И все. Что-то в ее душе лопнуло тогда и рассеялось. Это было глупо и ей самой непонятно, но после той первой ночи она ни разу не сказала Аркаше: «Мне хорошо с тобой». Она любила его и не сомневалась в этом даже тогда, когда появился Метальников, но Владу Алена говорила: «Мне хорошо с тобой», и это действительно было так, а Аркадию, мужу своему, она не говорила этого никогда, и ей временами бывало с ним так плохо, что хоть вешайся, но любила она именно его, и умереть готова была только за него, непутевого, да вот и пришлось умереть, так уж получилось — за него, от него, из-за него. Аркадий коснулся ее груди пылающей ладонью, она увидела ее, тянувшуюся из пустоты, будто голографическое изображение с телеэкрана, увидела, поняла и даже в мыслях не собиралась уклониться: если нужно Аркаше, она готова. Ему было нужно.

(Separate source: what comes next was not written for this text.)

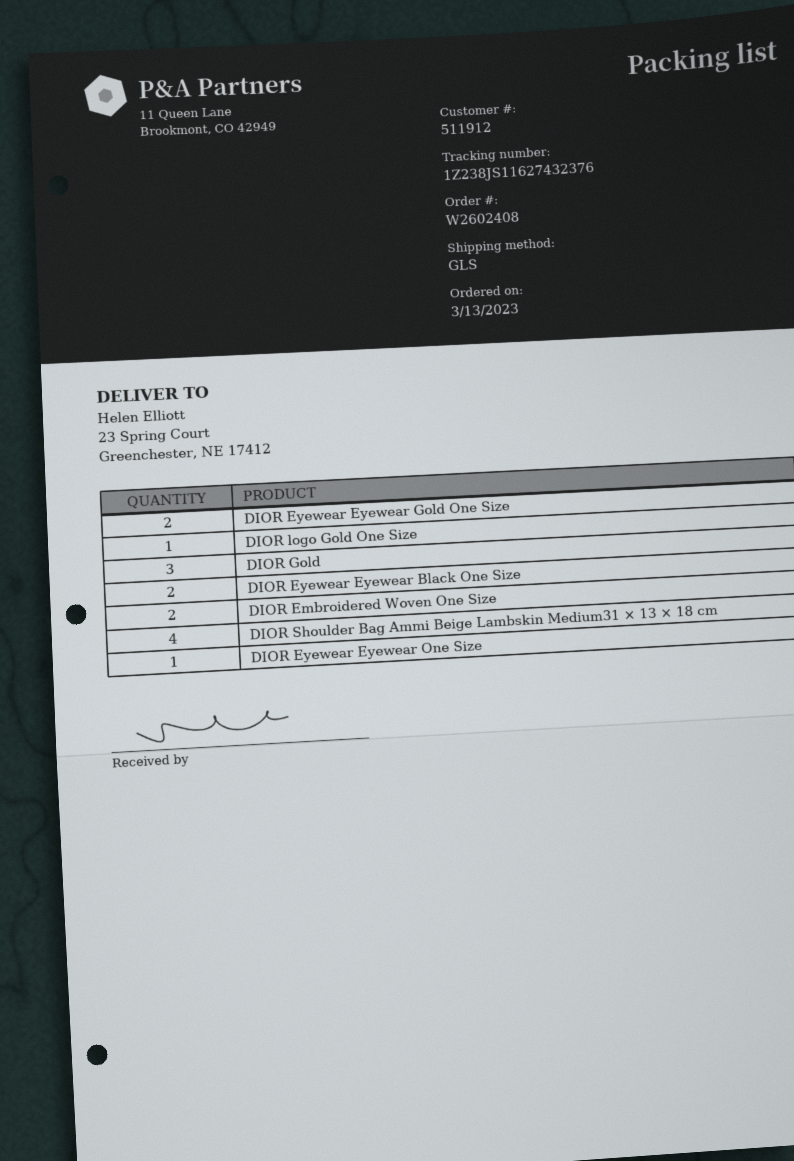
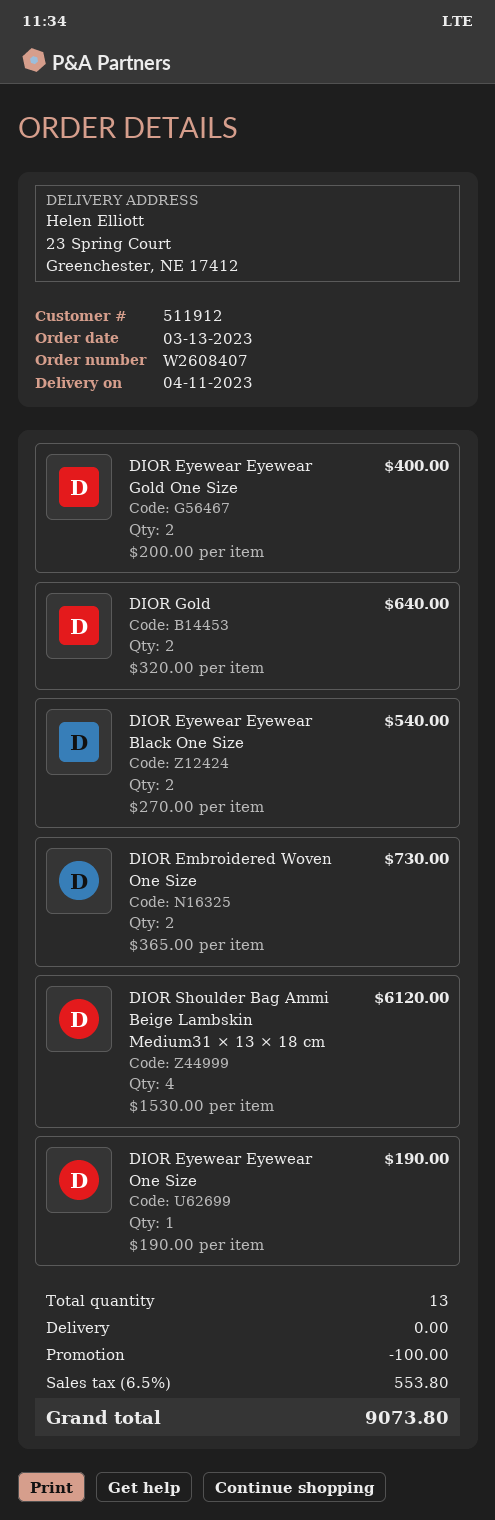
order number: W2602408 -> W2608407
DIOR logo Gold One Size: 1 -> none
DIOR Gold: 3 -> 2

Потом она ждала его на холме, а он не приходил. Она знала, как его влечет к ней, и как он проклинал себя за то, что убил ее, не понимая — почему. Он дотянулся ладонью и до Влада, и Влада он тоже взял в их новый мир, хорошо хоть на холм не привел, но потом все равно они оказались рядом, и Метальников сделал то, чего не мог сделать Ариман, ее муж: разрушил кокон, и за ним пошли все.

Чтобы оказаться здесь.

Это — любовь. И если Вдохновенный, пусть даже Ищущий Невозможного, не понимает сути, а все, что она думала о любви — своей, мужа, мужчины, женщины, листа клена, предрассветного ветерка, кометы, звезды и всего мироздания, — если все это для него лишь пустые оболочки несуществующих в его мире идей, то и сам Вдохновенный пуст и не способен спасти Миньян от гибели. Только ли Миньян? А свой мир?

Его мир погибнет тоже. Потому что Вдохновенный-Ищущий-Невозможного, найдя наконец то, что искал, оказался не способен впустить в собственное сознание сущности, рожденные в мире, где камень падает на землю, а не мысль о камне — на информацию о земле…

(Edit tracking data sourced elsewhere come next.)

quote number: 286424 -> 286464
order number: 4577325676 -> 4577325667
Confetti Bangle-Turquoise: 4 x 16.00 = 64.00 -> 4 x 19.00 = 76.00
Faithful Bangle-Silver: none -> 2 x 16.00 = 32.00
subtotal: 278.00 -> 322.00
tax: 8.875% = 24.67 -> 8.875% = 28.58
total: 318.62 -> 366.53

«Любовь, — сделала Даэна последнюю попытку, — это стремление спасти. Любовь к Творцу — спасение мира. Любовь женщины к мужчине — спасение рода. Любовь камня к планете — спасение порядка, заложенного в законах природы».

«Да, — сказал Бог из огненного шара. — Это так. Я люблю тебя».

В это время во мрак небытия обрушился холм, с которого стекала река, и поток разлился по тверди, уменьшившейся уже настолько, что Миньяну пришлось собраться на маленьком пятачке в ложбине, куда прибывала вода.

Поток устремился в неожиданно возникший посреди тверди водоворот — темная вода обрушивалась в щель, которая никуда не вела, материя исчезала здесь, возвращаясь в то, чем была до создания: в хаос. Странным образом в водовороте сталкивались два противоположно направленных потока — вода закручивалась одновременно по часовой стрелке и против. Даэне было все равно, но знатоки законов природы — Генрих и Ормузд — удивленно смотрели на происходившее, сами, впрочем, не понимая того, что именно их так удивило.